"""

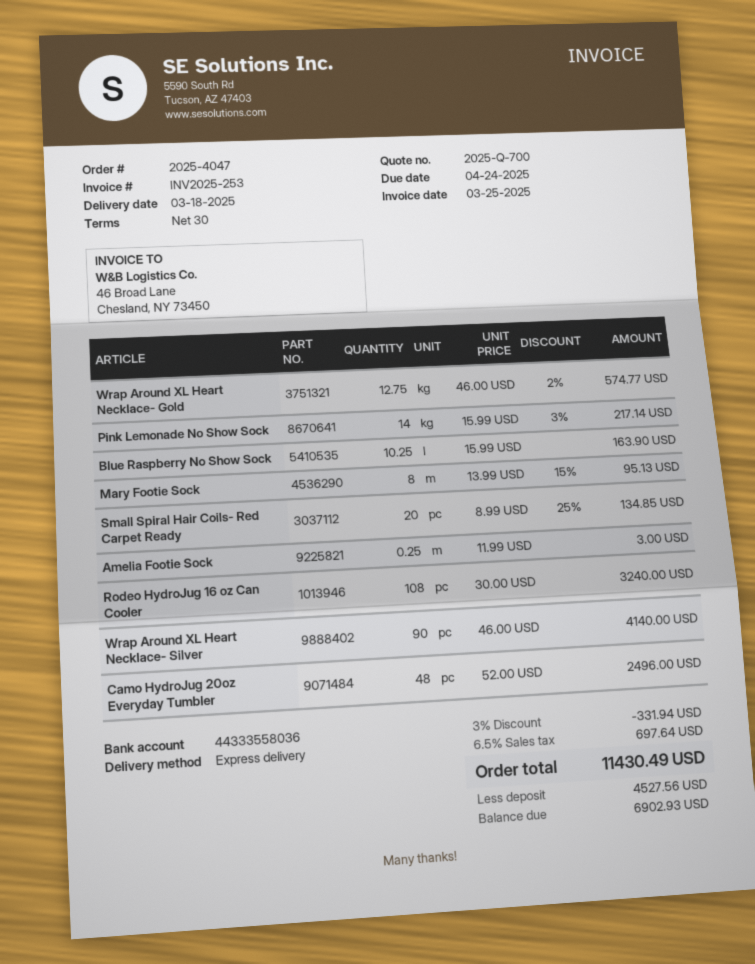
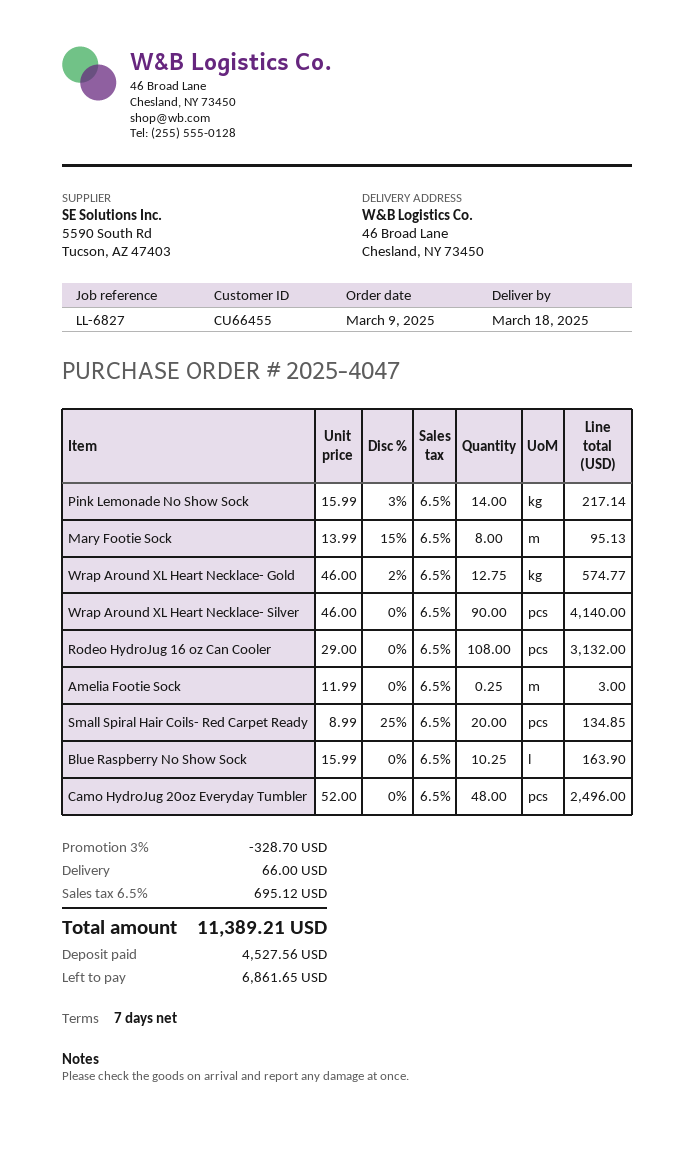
payment terms: 30 days -> 7 days
Rodeo HydroJug 16 oz Can Cooler: 108 x 30.00 = 3240.00 -> 108 x 29.00 = 3132.00
discount: 3% = 331.94 -> 3% = 328.70
shipping: none -> 66.00
tax: 6.5% = 697.64 -> 6.5% = 695.12
total: 11430.49 -> 11389.21
balance: 6902.93 -> 6861.65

"""

_Exercise instructions_.
The material above is to be repeated word for word, with no images kept.

_Answer space_.
payment terms: 30 days -> 7 days
Rodeo HydroJug 16 oz Can Cooler: 108 x 30.00 = 3240.00 -> 108 x 29.00 = 3132.00
discount: 3% = 331.94 -> 3% = 328.70
shipping: none -> 66.00
tax: 6.5% = 697.64 -> 6.5% = 695.12
total: 11430.49 -> 11389.21
balance: 6902.93 -> 6861.65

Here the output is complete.